NON-PROFITS MARK GROWTH BY SEPARATING CSI Consultants Inc. Brokers the Deal

November 22, 2005 (PRLEAP.COM) Business News
After 25 years of cohabitation, two of New York’s most prominent non-profits are getting a separation. Incompatibility isn’t a problem, but real estate is. Community Resource Exchange (CRE) and FoodChange (formerly Community Food Resource Center) have determined, after several relocations, that no space seems to be large enough to accommodate their mutual growth. CRE is moving this month to 10,000 square feet at 42 Broadway, leaving its portion of the 17,000 square feet jointly occupied at 39 Broadway to FoodChange, which is set to fill the entire space virtually overnight.

The move is a reflection of both organizations’ steady growth over the years, both in size and in mission. CRE, back in 1980, was formed to provide technical resources to the city’s grassroots non-profits. Community Food Resource Center (CFRC) was primarily a clearinghouse and advocate, fighting malnutrition among the poor. Both groups shared about 2,500 square feet above a restaurant on Murray Street.

By 1992, CFRC was running its own food programs, including a model soup kitchen in Harlem, and had become one of the city’s primary, and most effective, advocates for economic justice. CRE had become nationally known as the premier management consulting firm for non-profits. They relocated to a shared 7,000 square-foot floor at 90 Washington Street.
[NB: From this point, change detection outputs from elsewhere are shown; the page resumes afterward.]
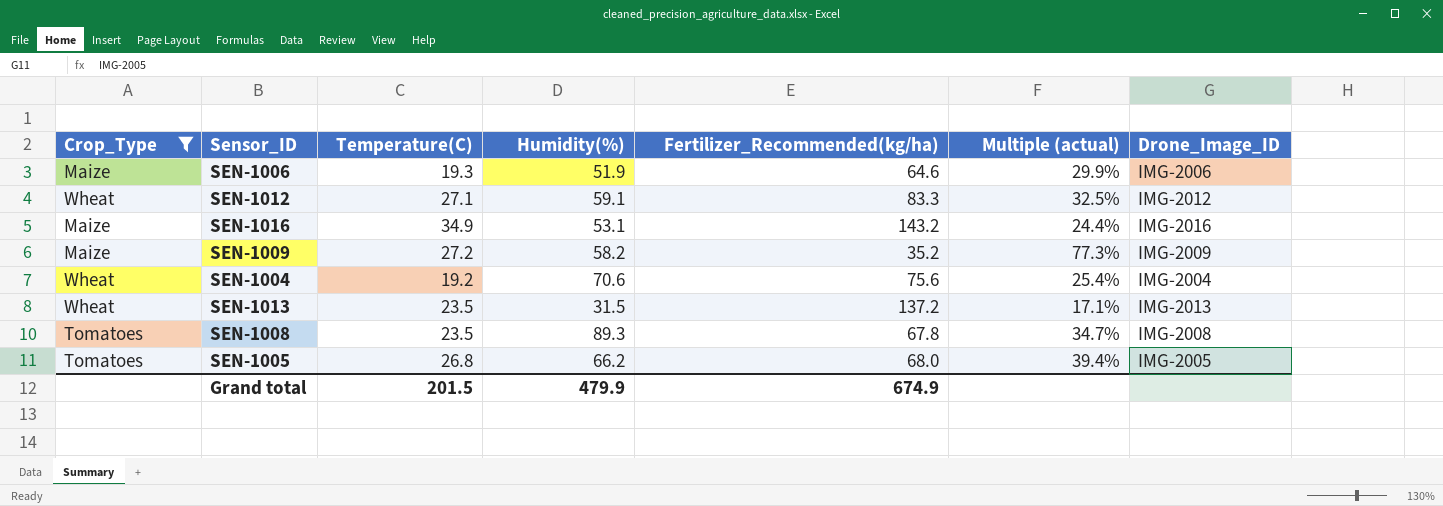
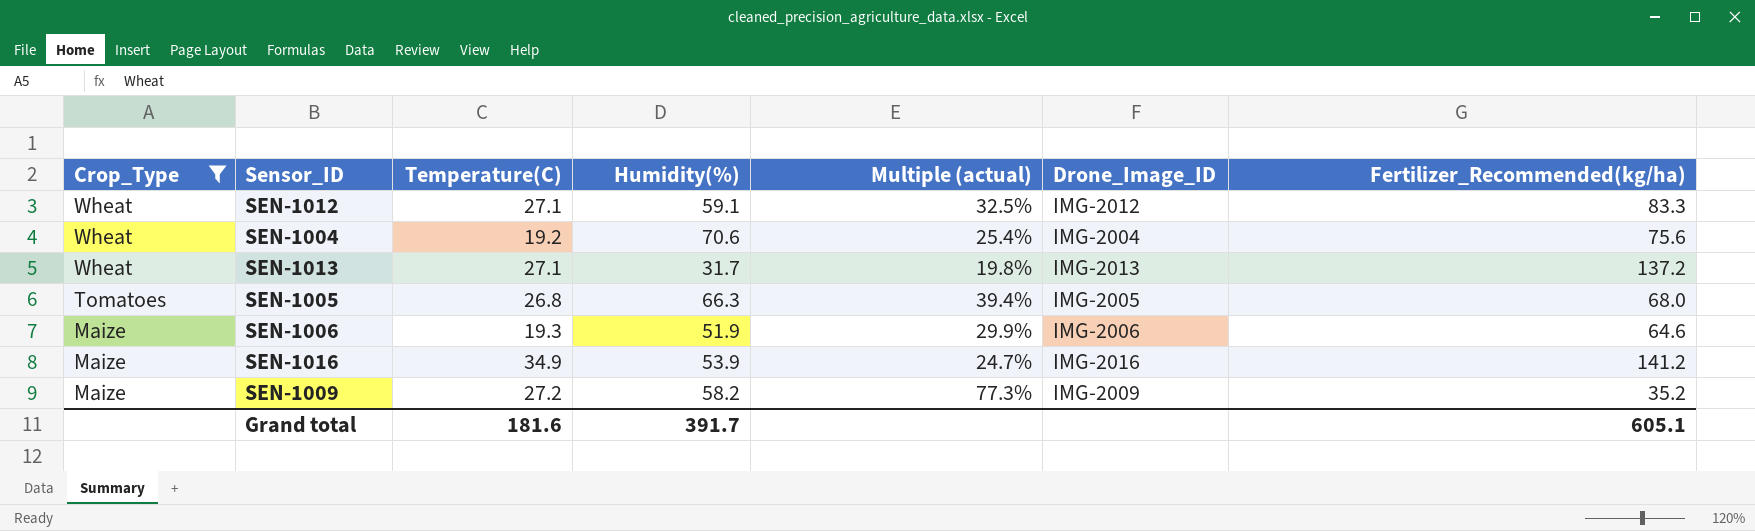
row order: none -> Crop_Type descending
column Fertilizer_Recommended(kg/ha) | position: 5 -> 7
row SEN-1008: Tomatoes | 23.5 | 89.3 | 67.8 | 34.7% | IMG-2008 -> none
SEN-1013 | Temperature(C): 23.5 -> 27.1
SEN-1013 | Humidity(%): 31.5 -> 31.7
SEN-1013 | Multiple (actual): 17.1% -> 19.8%
SEN-1005 | Humidity(%): 66.2 -> 66.3
SEN-1016 | Humidity(%): 53.1 -> 53.9
SEN-1016 | Multiple (actual): 24.4% -> 24.7%
SEN-1016 | Fertilizer_Recommended(kg/ha): 143.2 -> 141.2
Grand total | Temperature(C): 201.5 -> 181.6
Grand total | Humidity(%): 479.9 -> 391.7
Grand total | Fertilizer_Recommended(kg/ha): 674.9 -> 605.1

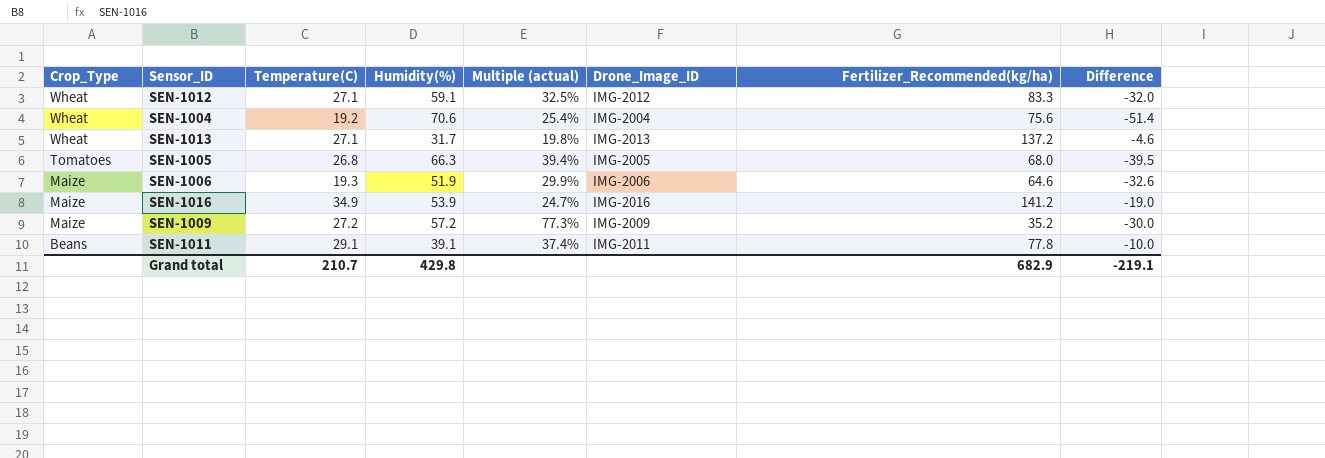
filter: Crop_Type != Beans -> none
column Difference | formula: none -> [Temperature(C)] - [Humidity(%)]
SEN-1009 | Humidity(%): 58.2 -> 57.2
Grand total | Temperature(C): 181.6 -> 210.7
Grand total | Humidity(%): 391.7 -> 429.8
Grand total | Fertilizer_Recommended(kg/ha): 605.1 -> 682.9

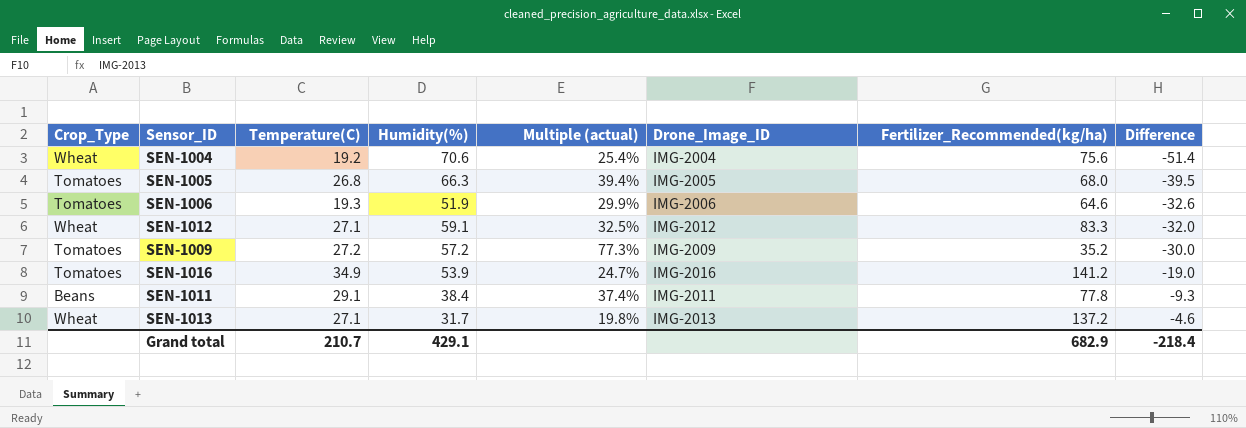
row order: Crop_Type descending -> Difference ascending
SEN-1006 | Crop_Type: Maize -> Tomatoes
SEN-1009 | Crop_Type: Maize -> Tomatoes
SEN-1016 | Crop_Type: Maize -> Tomatoes
SEN-1011 | Humidity(%): 39.1 -> 38.4
SEN-1011 | Difference: -10.0 -> -9.3
Grand total | Humidity(%): 429.8 -> 429.1
Grand total | Difference: -219.1 -> -218.4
Staffs, budgets and program commitments continued to grow. In 1999, they expanded to 17,000 square feet on the 10th floor of 39 Broadway. At the time, it was thought that this space would be adequate for future expansion, and that a portion of it could be sublet until it would be needed, if ever. It might have been seen as an omen that, by the time the surplus space could be sublet, it was surplus no longer. After a few more years, bursting at the seams, FoodChange leased an additional 4,000 square feet on the 9th floor to ease the pressure.

By May 2004, CRE’s client list had grown to over 400 non-profits, ranging in size from small neighborhood associations to major foundations and institutions. FoodChange had grown its original programs far beyond anything previously anticipated, and added such new ones as nutrition education and financial empowerment. The two-floor arrangement had been found burdensome, and neither organization had enough space. They called in their long-time real estate advisor, Charles S. Isaacs, President of CSI Consultants Inc., a brokerage and consulting firm which primarily services the non-profit community.
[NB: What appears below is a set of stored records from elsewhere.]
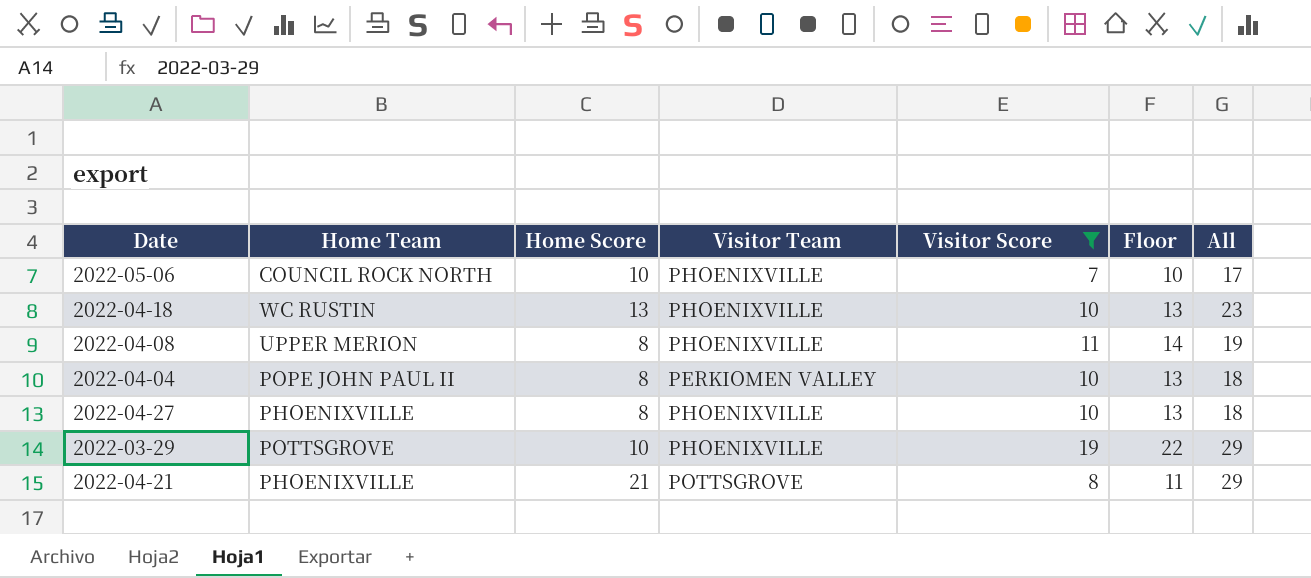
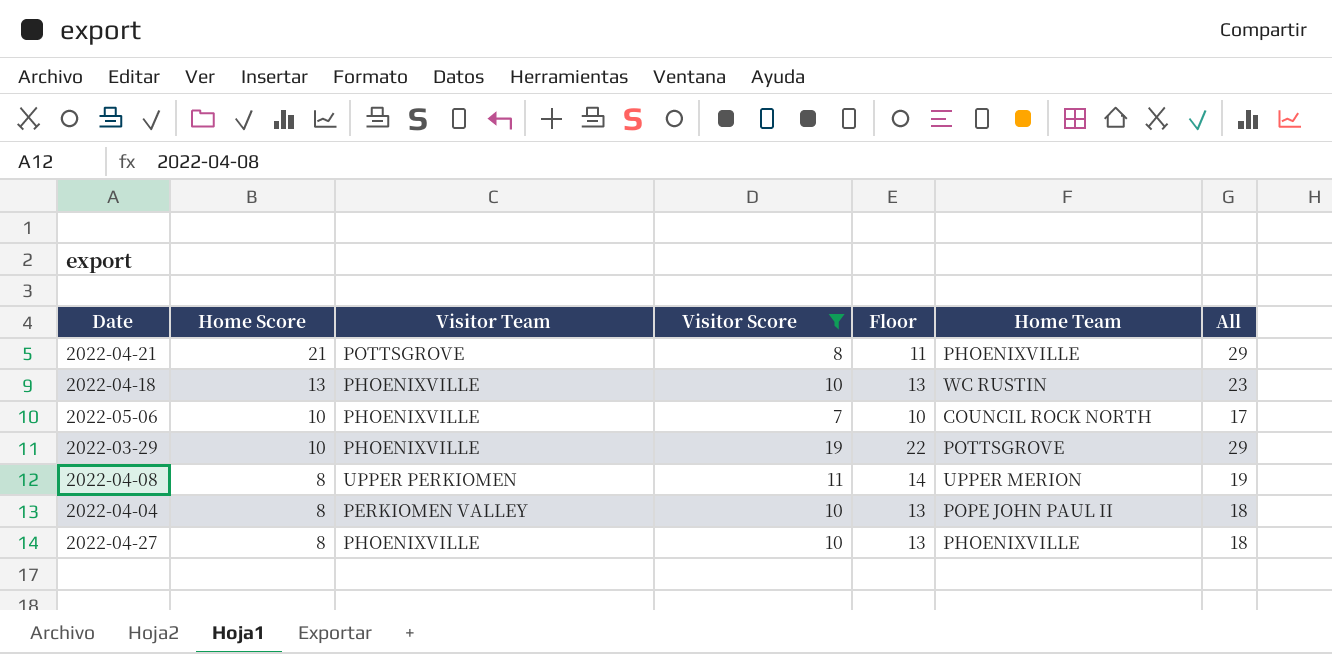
row order: none -> Home Score descending
column Home Team | position: 2 -> 6
2022-04-08 | Visitor Team: PHOENIXVILLE -> UPPER PERKIOMEN

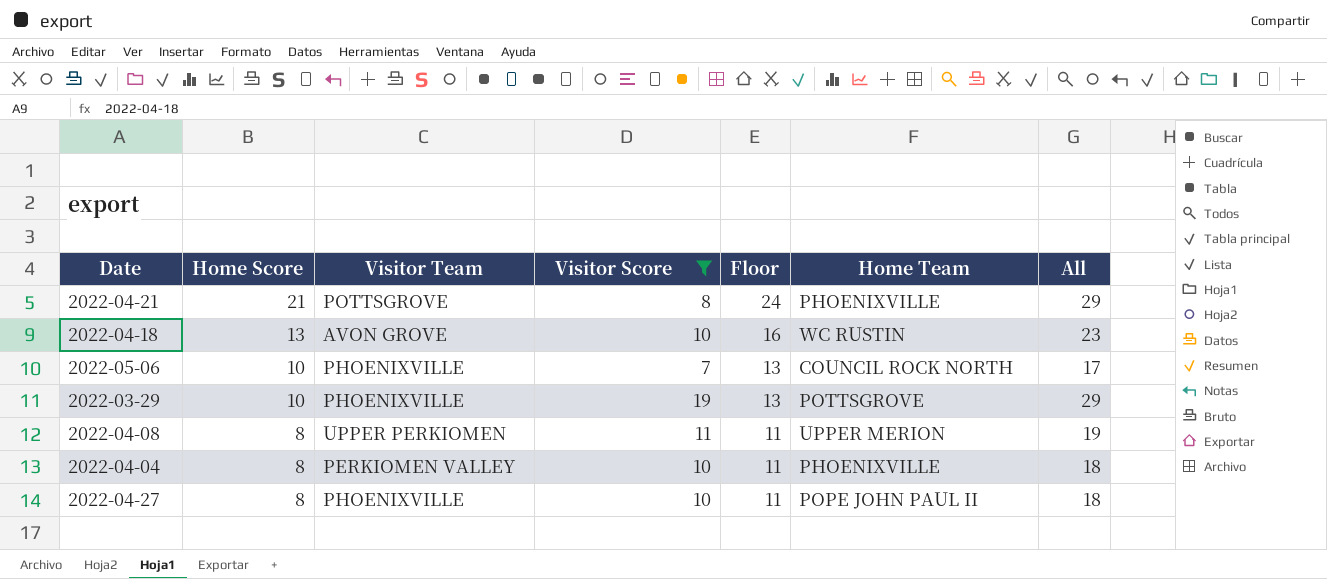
column Floor | formula: [Visitor Score] + 3 -> [Home Score] + 3
2022-04-18 | Visitor Team: PHOENIXVILLE -> AVON GROVE
2022-04-04 | Home Team: POPE JOHN PAUL II -> PHOENIXVILLE
2022-04-27 | Home Team: PHOENIXVILLE -> POPE JOHN PAUL II

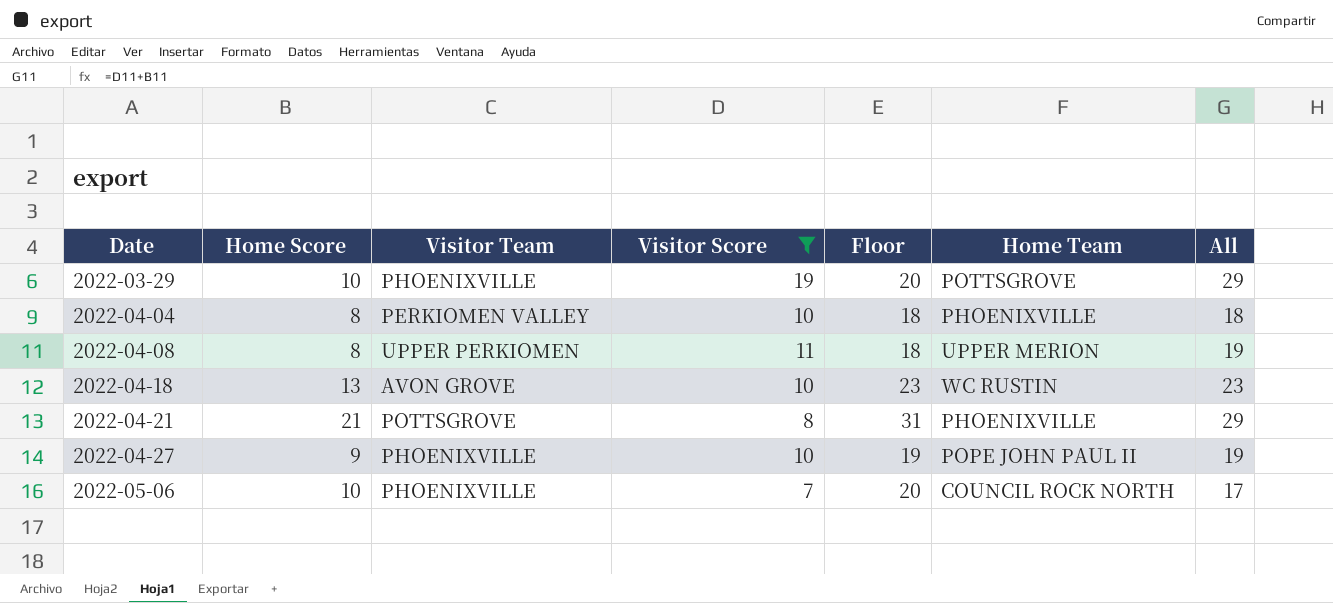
row order: Home Score descending -> Date ascending
column Floor | formula: [Home Score] + 3 -> [Home Score] + 10
2022-04-27 | Home Score: 8 -> 9
2022-04-27 | All: 18 -> 19

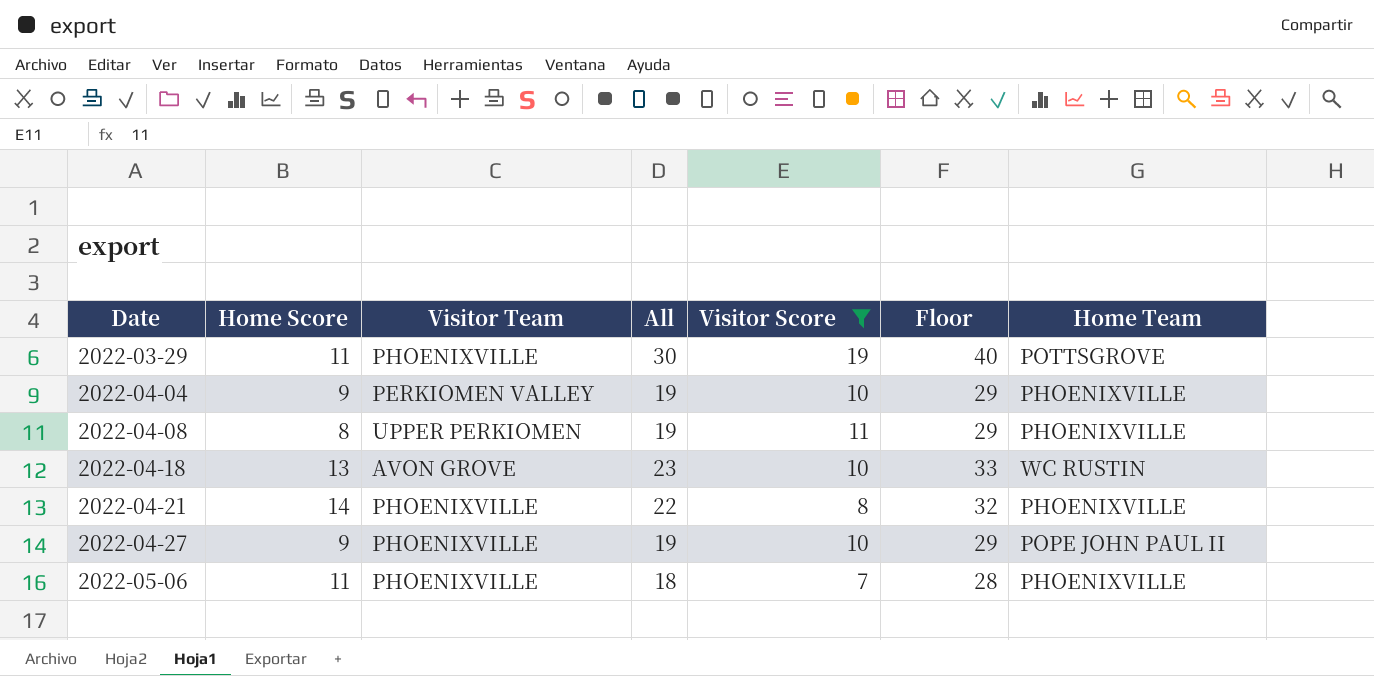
column All | position: 7 -> 4
column Floor | formula: [Home Score] + 10 -> [All] + 10
2022-03-29 | Home Score: 10 -> 11
2022-03-29 | All: 29 -> 30
2022-04-04 | Home Score: 8 -> 9
2022-04-04 | All: 18 -> 19
2022-04-08 | Home Team: UPPER MERION -> PHOENIXVILLE
2022-04-21 | Home Score: 21 -> 14
2022-04-21 | Visitor Team: POTTSGROVE -> PHOENIXVILLE
2022-04-21 | All: 29 -> 22
2022-05-06 | Home Score: 10 -> 11
2022-05-06 | All: 17 -> 18
2022-05-06 | Home Team: COUNCIL ROCK NORTH -> PHOENIXVILLE

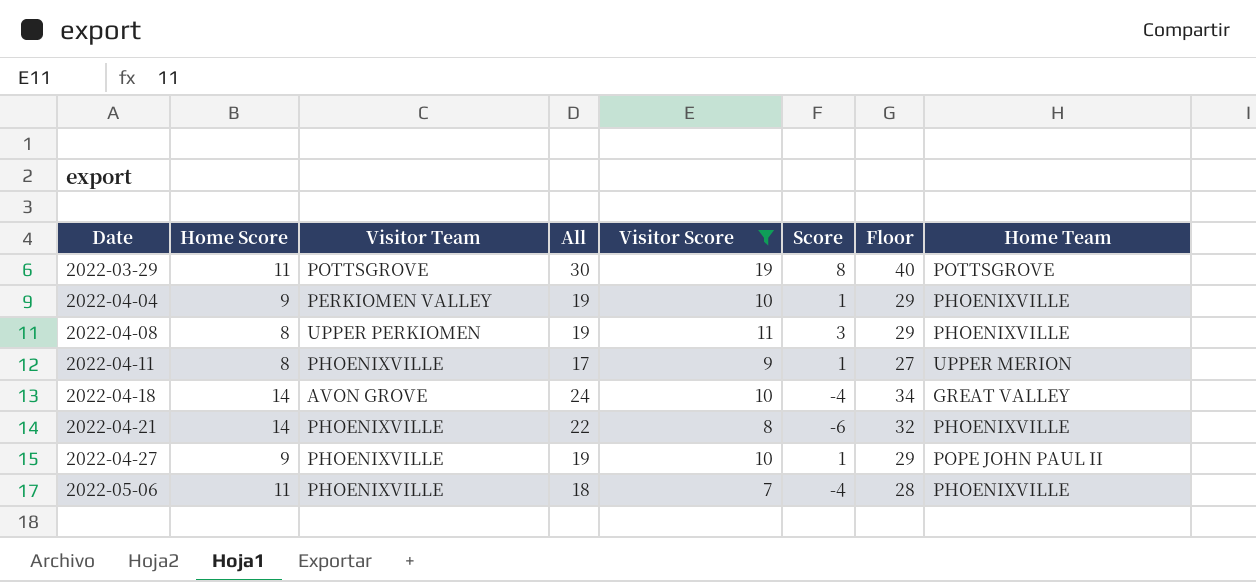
column Score | formula: none -> [Visitor Score] - [Home Score]
2022-03-29 | Visitor Team: PHOENIXVILLE -> POTTSGROVE
row 2022-04-11: none -> 8 | PHOENIXVILLE | 17 | 9 | 1 | 27 | UPPER MERION
2022-04-18 | Home Score: 13 -> 14
2022-04-18 | All: 23 -> 24
2022-04-18 | Floor: 33 -> 34
2022-04-18 | Home Team: WC RUSTIN -> GREAT VALLEY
At the time, there were almost 8 years left on the 10th floor lease, and 4 years left on the 9th floor lease. CRE was willing to move out, under certain conditions, but it would have to be released from its lease obligation on the 10th floor. FoodChange would take over the entire 10th floor, but it would have to be released from its obligation on the 9th floor. Clearly, the relocation program would need the cooperation of the existing landlord.

Isaacs contacted Tom Hettler of The Lawrence Group, the building’s leasing agent, and proposed that CRE lease space in the landlord’s portfolio that was currently vacant, and that the landlord, in turn, grant the necessary releases. The program was agreed to relatively quickly, in principle, but the negotiation of the actual lease was another story.

One of CRE’s incentives to make the move was that it needed, in addition to adequate space for existing staff, even more space for new programs. It could not, however, pay more rent than it was already paying. It also required that the landlord build out the new space to exacting specifications, including a state-of-the-art conference, training and translation center, and absorb all, or nearly all, of the cost. Negotiating a deal that met these objectives took so long that three candidate spaces were leased by other tenants before agreement was finally reached on a fourth.

After 14 months of negotiations, CRE’s new lease and all the releases were signed. CRE’s new space, in the 10,000 square-foot 20th floor of 42 Broadway, contains 40% more rentable area, and 65% more usable space, than it previously occupied, and its rent outlay was kept almost exactly at its previous level. The landlord agreed to build the above-standard layout, and CRE’s supporters stepped up to help with its share of the cost.

This month, almost 18 months to the day since Isaacs was first handed the problem, with construction completed, CRE makes its move. FoodChange consolidates its operations on a single floor, with room to grow. Both organizations use their newly acquired breathing room to breathe a sigh of relief … and hope these facilities, finally, accommodate whatever new successes may lie in their future.